_WHAT TO PRODUCE:_
What is needed is an exact copy of all the records below.

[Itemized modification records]
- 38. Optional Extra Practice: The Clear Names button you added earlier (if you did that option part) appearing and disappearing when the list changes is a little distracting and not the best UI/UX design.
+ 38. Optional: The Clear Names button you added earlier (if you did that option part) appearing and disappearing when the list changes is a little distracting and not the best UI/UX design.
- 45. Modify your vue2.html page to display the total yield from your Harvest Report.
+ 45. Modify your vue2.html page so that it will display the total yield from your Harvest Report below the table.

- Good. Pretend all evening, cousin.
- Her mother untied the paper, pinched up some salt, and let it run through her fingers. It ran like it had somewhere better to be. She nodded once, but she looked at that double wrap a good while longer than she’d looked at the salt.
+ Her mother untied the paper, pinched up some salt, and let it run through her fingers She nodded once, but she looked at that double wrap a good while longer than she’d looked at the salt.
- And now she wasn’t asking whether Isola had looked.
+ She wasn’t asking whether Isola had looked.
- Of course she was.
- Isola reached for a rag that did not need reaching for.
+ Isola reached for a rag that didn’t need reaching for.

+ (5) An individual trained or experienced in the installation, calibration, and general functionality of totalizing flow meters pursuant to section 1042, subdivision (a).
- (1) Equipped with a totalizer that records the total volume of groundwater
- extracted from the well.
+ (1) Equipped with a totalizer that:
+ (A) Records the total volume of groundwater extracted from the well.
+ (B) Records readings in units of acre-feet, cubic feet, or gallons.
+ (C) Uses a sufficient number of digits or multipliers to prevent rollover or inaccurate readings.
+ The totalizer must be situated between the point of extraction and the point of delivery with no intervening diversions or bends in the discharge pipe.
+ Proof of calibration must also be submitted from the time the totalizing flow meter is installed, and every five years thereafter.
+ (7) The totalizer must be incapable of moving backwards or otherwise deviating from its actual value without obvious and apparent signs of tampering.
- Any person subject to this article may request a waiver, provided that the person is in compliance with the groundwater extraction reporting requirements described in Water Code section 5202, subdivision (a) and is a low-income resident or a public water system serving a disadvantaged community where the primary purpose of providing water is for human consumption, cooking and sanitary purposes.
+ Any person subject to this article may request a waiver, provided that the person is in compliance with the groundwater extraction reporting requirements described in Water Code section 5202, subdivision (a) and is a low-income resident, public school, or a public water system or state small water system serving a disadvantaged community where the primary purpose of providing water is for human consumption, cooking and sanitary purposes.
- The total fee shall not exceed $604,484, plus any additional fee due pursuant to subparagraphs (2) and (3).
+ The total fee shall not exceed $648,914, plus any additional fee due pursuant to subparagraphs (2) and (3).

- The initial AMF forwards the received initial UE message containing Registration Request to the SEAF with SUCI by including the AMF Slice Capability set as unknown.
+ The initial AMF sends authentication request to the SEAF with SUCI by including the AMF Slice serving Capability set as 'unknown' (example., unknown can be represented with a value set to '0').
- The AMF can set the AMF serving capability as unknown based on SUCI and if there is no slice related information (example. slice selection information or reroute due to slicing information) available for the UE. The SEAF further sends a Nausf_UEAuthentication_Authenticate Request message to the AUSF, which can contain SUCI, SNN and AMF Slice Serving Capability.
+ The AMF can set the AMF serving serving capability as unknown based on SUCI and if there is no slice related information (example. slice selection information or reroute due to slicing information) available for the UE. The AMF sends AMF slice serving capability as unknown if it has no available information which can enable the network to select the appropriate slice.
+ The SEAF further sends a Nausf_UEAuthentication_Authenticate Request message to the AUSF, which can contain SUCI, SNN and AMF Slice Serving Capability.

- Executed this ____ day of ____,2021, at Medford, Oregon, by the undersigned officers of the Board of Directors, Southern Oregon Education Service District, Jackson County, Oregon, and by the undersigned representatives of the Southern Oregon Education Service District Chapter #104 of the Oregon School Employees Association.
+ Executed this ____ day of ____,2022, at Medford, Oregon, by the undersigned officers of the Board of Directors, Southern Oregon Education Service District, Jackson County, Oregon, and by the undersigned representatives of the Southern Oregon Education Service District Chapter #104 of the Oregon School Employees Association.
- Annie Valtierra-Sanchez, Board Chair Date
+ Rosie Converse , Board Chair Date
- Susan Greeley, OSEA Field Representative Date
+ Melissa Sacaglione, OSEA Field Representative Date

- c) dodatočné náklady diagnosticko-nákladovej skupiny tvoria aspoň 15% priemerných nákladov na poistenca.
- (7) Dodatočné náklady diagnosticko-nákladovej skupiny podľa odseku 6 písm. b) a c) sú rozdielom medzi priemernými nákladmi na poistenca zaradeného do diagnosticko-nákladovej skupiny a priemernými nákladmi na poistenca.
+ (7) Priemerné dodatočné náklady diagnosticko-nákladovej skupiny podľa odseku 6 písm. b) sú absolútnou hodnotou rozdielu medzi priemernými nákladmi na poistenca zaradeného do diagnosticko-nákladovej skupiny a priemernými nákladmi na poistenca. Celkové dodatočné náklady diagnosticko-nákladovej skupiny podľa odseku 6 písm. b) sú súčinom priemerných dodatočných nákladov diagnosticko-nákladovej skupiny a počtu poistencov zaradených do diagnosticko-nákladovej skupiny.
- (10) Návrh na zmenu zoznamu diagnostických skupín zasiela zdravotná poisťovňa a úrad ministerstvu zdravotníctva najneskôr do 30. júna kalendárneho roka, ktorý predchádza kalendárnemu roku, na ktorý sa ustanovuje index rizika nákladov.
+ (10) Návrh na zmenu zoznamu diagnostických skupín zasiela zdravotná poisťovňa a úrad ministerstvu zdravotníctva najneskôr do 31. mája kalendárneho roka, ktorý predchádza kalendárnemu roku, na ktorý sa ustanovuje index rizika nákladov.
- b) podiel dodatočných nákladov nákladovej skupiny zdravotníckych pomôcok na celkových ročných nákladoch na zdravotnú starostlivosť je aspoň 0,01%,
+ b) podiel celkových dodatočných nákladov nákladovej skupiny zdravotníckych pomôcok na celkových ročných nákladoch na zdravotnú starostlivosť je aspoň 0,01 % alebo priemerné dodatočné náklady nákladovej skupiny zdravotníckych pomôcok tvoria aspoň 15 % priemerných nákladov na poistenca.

_EXPECTED ANSWER:_
- 38. Optional Extra Practice: The Clear Names button you added earlier (if you did that option part) appearing and disappearing when the list changes is a little distracting and not the best UI/UX design.
+ 38. Optional: The Clear Names button you added earlier (if you did that option part) appearing and disappearing when the list changes is a little distracting and not the best UI/UX design.
- 45. Modify your vue2.html page to display the total yield from your Harvest Report.
+ 45. Modify your vue2.html page so that it will display the total yield from your Harvest Report below the table.

- Good. Pretend all evening, cousin.
- Her mother untied the paper, pinched up some salt, and let it run through her fingers. It ran like it had somewhere better to be. She nodded once, but she looked at that double wrap a good while longer than she’d looked at the salt.
+ Her mother untied the paper, pinched up some salt, and let it run through her fingers She nodded once, but she looked at that double wrap a good while longer than she’d looked at the salt.
- And now she wasn’t asking whether Isola had looked.
+ She wasn’t asking whether Isola had looked.
- Of course she was.
- Isola reached for a rag that did not need reaching for.
+ Isola reached for a rag that didn’t need reaching for.

+ (5) An individual trained or experienced in the installation, calibration, and general functionality of totalizing flow meters pursuant to section 1042, subdivision (a).
- (1) Equipped with a totalizer that records the total volume of groundwater
- extracted from the well.
+ (1) Equipped with a totalizer that:
+ (A) Records the total volume of groundwater extracted from the well.
+ (B) Records readings in units of acre-feet, cubic feet, or gallons.
+ (C) Uses a sufficient number of digits or multipliers to prevent rollover or inaccurate readings.
+ The totalizer must be situated between the point of extraction and the point of delivery with no intervening diversions or bends in the discharge pipe.
+ Proof of calibration must also be submitted from the time the totalizing flow meter is installed, and every five years thereafter.
+ (7) The totalizer must be incapable of moving backwards or otherwise deviating from its actual value without obvious and apparent signs of tampering.
- Any person subject to this article may request a waiver, provided that the person is in compliance with the groundwater extraction reporting requirements described in Water Code section 5202, subdivision (a) and is a low-income resident or a public water system serving a disadvantaged community where the primary purpose of providing water is for human consumption, cooking and sanitary purposes.
+ Any person subject to this article may request a waiver, provided that the person is in compliance with the groundwater extraction reporting requirements described in Water Code section 5202, subdivision (a) and is a low-income resident, public school, or a public water system or state small water system serving a disadvantaged community where the primary purpose of providing water is for human consumption, cooking and sanitary purposes.
- The total fee shall not exceed $604,484, plus any additional fee due pursuant to subparagraphs (2) and (3).
+ The total fee shall not exceed $648,914, plus any additional fee due pursuant to subparagraphs (2) and (3).

- The initial AMF forwards the received initial UE message containing Registration Request to the SEAF with SUCI by including the AMF Slice Capability set as unknown.
+ The initial AMF sends authentication request to the SEAF with SUCI by including the AMF Slice serving Capability set as 'unknown' (example., unknown can be represented with a value set to '0').
- The AMF can set the AMF serving capability as unknown based on SUCI and if there is no slice related information (example. slice selection information or reroute due to slicing information) available for the UE. The SEAF further sends a Nausf_UEAuthentication_Authenticate Request message to the AUSF, which can contain SUCI, SNN and AMF Slice Serving Capability.
+ The AMF can set the AMF serving serving capability as unknown based on SUCI and if there is no slice related information (example. slice selection information or reroute due to slicing information) available for the UE. The AMF sends AMF slice serving capability as unknown if it has no available information which can enable the network to select the appropriate slice.
+ The SEAF further sends a Nausf_UEAuthentication_Authenticate Request message to the AUSF, which can contain SUCI, SNN and AMF Slice Serving Capability.

- Executed this ____ day of ____,2021, at Medford, Oregon, by the undersigned officers of the Board of Directors, Southern Oregon Education Service District, Jackson County, Oregon, and by the undersigned representatives of the Southern Oregon Education Service District Chapter #104 of the Oregon School Employees Association.
+ Executed this ____ day of ____,2022, at Medford, Oregon, by the undersigned officers of the Board of Directors, Southern Oregon Education Service District, Jackson County, Oregon, and by the undersigned representatives of the Southern Oregon Education Service District Chapter #104 of the Oregon School Employees Association.
- Annie Valtierra-Sanchez, Board Chair Date
+ Rosie Converse , Board Chair Date
- Susan Greeley, OSEA Field Representative Date
+ Melissa Sacaglione, OSEA Field Representative Date

- c) dodatočné náklady diagnosticko-nákladovej skupiny tvoria aspoň 15% priemerných nákladov na poistenca.
- (7) Dodatočné náklady diagnosticko-nákladovej skupiny podľa odseku 6 písm. b) a c) sú rozdielom medzi priemernými nákladmi na poistenca zaradeného do diagnosticko-nákladovej skupiny a priemernými nákladmi na poistenca.
+ (7) Priemerné dodatočné náklady diagnosticko-nákladovej skupiny podľa odseku 6 písm. b) sú absolútnou hodnotou rozdielu medzi priemernými nákladmi na poistenca zaradeného do diagnosticko-nákladovej skupiny a priemernými nákladmi na poistenca. Celkové dodatočné náklady diagnosticko-nákladovej skupiny podľa odseku 6 písm. b) sú súčinom priemerných dodatočných nákladov diagnosticko-nákladovej skupiny a počtu poistencov zaradených do diagnosticko-nákladovej skupiny.
- (10) Návrh na zmenu zoznamu diagnostických skupín zasiela zdravotná poisťovňa a úrad ministerstvu zdravotníctva najneskôr do 30. júna kalendárneho roka, ktorý predchádza kalendárnemu roku, na ktorý sa ustanovuje index rizika nákladov.
+ (10) Návrh na zmenu zoznamu diagnostických skupín zasiela zdravotná poisťovňa a úrad ministerstvu zdravotníctva najneskôr do 31. mája kalendárneho roka, ktorý predchádza kalendárnemu roku, na ktorý sa ustanovuje index rizika nákladov.
- b) podiel dodatočných nákladov nákladovej skupiny zdravotníckych pomôcok na celkových ročných nákladoch na zdravotnú starostlivosť je aspoň 0,01%,
+ b) podiel celkových dodatočných nákladov nákladovej skupiny zdravotníckych pomôcok na celkových ročných nákladoch na zdravotnú starostlivosť je aspoň 0,01 % alebo priemerné dodatočné náklady nákladovej skupiny zdravotníckych pomôcok tvoria aspoň 15 % priemerných nákladov na poistenca.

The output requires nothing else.